Zuletzt hatten wir Sie mit Kurzinfo Nr. 1 vom 27. Februar 2007 über den Stand der Rechtsprechung zur Haftung des Gesellschafters eines geschlossenen Immobilienfonds für Verbindlichkeiten der Fondsgesellschaft in Kenntnis gesetzt. In jüngster Zeit gab es einige neue Entscheidungen zu diesem Thema, die Anlass zur Frage geben, ob von der bislang recht strikten Rechtsprechung, die grundsätzlich keine Zweifel an einer solchen Haftung des Gesellschafters erkennen ließ, nunmehr abgerückt werden soll. Dabei haben sich verschiedene Fallgruppen herausgebildet, die es im Einzelnen näher zu betrachten gilt.

I. Fallgruppen

1. Unmittelbarer Beitritt durch Anleger

Im "Normalfall" hat der Gesellschafter persönlich eine rein privatschriftliche Zeichnungs- oder Beitrittserklärung unterzeichnet, mit welcher er als Gesellschafter einer Fondsgesellschaft beigetreten ist. In dieser Beitritts-/Zeichnungserklärung ist die zu erbringende Einlage definiert. Hinweise auf darüber hinaus übernommene konkrete Haftungsrisiken ergeben sich in der Regel nicht. Allerdings findet sich in der Regel ein Hinweis auf den Gesellschaftsvertrag und oftmals auch auf Finanzierungsverträge. Seit den Urteilen des Bundesgerichtshofs vom 17. Oktober 2006, Az: XI ZR 19/05 und XI ZR 185/05 - vergleiche hierzu auch unsere Kurzinfo Immobilienrecht Nr. 1 vom 27. Februar 2007 -, steht fest, dass Gesellschafter, die auf diesem Wege persönlich einer Fondsgesellschaft beigetreten sind, für die Verbindlichkeiten der Fondsgesellschaft persönlich mit ihrem Privatvermögen auch dann haften, wenn der die Haftung begründende Darlehensvertrag schon vor dem Beitritt des Gesellschafters abgeschlossen worden ist. Der Bundesgerichtshof betont, dass es grundsätzlich für einen Anleger eines geschlossenen Immobilienfonds erwartbar war, dass die Fondsgesellschaft entsprechende Darlehensverbindlichkeiten zur Finanzierung des gesellschaftseigenen Objektes aufnehmen würde oder ggf. auch bereits aufgenommen hat. Für die Haftung des Gesellschafters nach § 130 HGB analog auch für die vor seinem Beitritt begründeten Verbindlichkeiten genügt es, wenn er aus den Gesamtumständen ersehen konnte und davon ausgehen durfte und musste, dass entsprechende Verbindlichkeiten der Fondsgesellschaft bestehen.

In diesem "Normalfall" ist grundsätzlich von einer Haftung des Gesellschafters für die Verbindlichkeiten der Fondsgesellschaft auszugehen.

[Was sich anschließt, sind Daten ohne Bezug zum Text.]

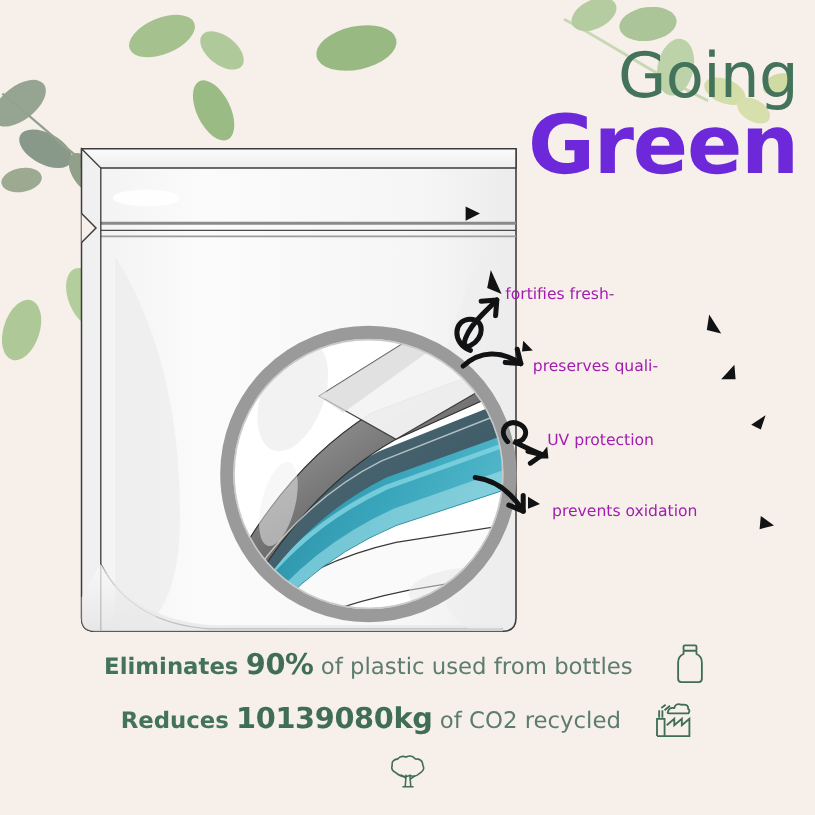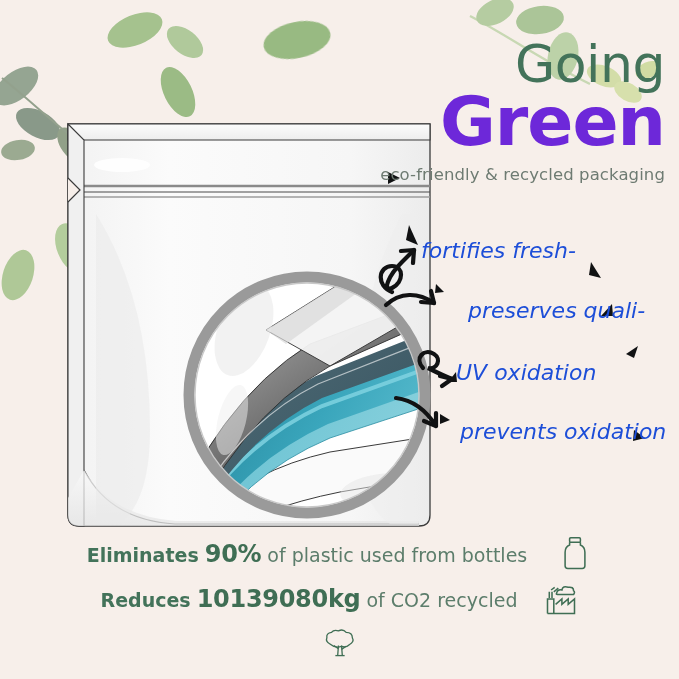--- a/index.html
+++ b/index.html
@@ -50,29 +50,28 @@
     font-size:16.5px;
     color:#6E7B72;
     font-weight:400;
     letter-spacing:0.1px;
     font-family:"DejaVu Sans", sans-serif;
   }
 
   
   .feature-label {
     position:absolute;
-    font-size:22px;
-    color:#1d4ed8;
+    font-size:13px;
+    color:#a21caf;
     font-weight:400;
     white-space:nowrap;
     font-family:"DejaVu Sans", sans-serif;
-    font-style:italic;
   }
   #feat-0 { left:421px; top:238px; }
-  #feat-1 { left:468px; top:298px; }
+  #feat-1 { left:444px; top:298px; }
   #feat-2 { left:456px; top:360px; }
   #feat-3 { left:460px; top:419px; }
 
   
   #stats { position:absolute; left:0; top:534px; width:679px; }
   .stat-row {
     display:flex;
     align-items:center;
     justify-content:center;
     gap:27px;
@@ -257,28 +256,25 @@
       <path d="M626 354 L638 346 L634 358 Z"></path>
       <path d="M440 414 L450 420 L440 424 Z"></path>
       <path d="M634 430 L645 438 L633 441 Z"></path>
       <path d="M388 172 L400 178 L388 184 Z"></path>
     </g>
   </svg>
 
   <div id="heading">
     <div id="title-going">Going</div>
     <div id="title-green">Green</div>
-    <div id="subtitle-row">
-      <span id="subtitle">eco-friendly &amp; recycled packaging</span>
-    </div>
   </div>
 
   <div class="feature-label" id="feat-0">fortifies fresh-</div>
   <div class="feature-label" id="feat-1">preserves quali-</div>
-  <div class="feature-label" id="feat-2">UV oxidation</div>
+  <div class="feature-label" id="feat-2">UV protection</div>
   <div class="feature-label" id="feat-3">prevents oxidation</div>
 
   <div id="stats">
 
     <div class="stat-row" id="stat-row-0">
       <span class="stat-text"><span class="stat-lead">Eliminates</span>
         <span class="stat-value">90%</span>
         <span class="stat-tail">of plastic used from bottles</span>
       </span>
       <svg class="stat-icon" viewBox="0 0 34 40" xmlns="http://www.w3.org/2000/svg" fill="none" stroke="#3F6E54" stroke-width="1.7">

2. Unmittelbarer Beitritt durch Vollmachtstreuhänder

Mitunter hat ein Anleger seinen Beitritt zur Fondsgesellschaft nicht persönlich erklärt, sondern hat einen Dritten, einen so genannten Vollmachtstreuhänder, beauftragt, den Beitritt zur Fondsgesellschaft im Namen des Anlegers zu erklären, alle für den Beitritt erforderlichen Verträge im Namen des Anlegers abzuschließen. Gesellschafter sollte der Anleger selbst werden. Eine solche Vollmacht verstößt nach ständiger höchstrichterlicher Rechtsprechung gegen das Rechtsberatungsgesetz und ist mithin unwirksam. Folglich ist auch der Fondsbeitritt, der nicht persönlich, sondern über einen solchen Vollmachtstreuhänder erklärt wurde, fehlerhaft (vgl. nur BGH Urt. v. 02. Dezember 2003, Az: XI ZR 421/02).

Es stellt sich die Frage, ob die Vorschrift des § 130 HGB auch auf diesen fehlerhaft beigetretenen Gesellschafter anwendbar ist, ob also der so fehlerhaft beigetretene Gesellschafter ebenfalls für vor seinem Beitritt begründete Verbindlichkeiten haftet.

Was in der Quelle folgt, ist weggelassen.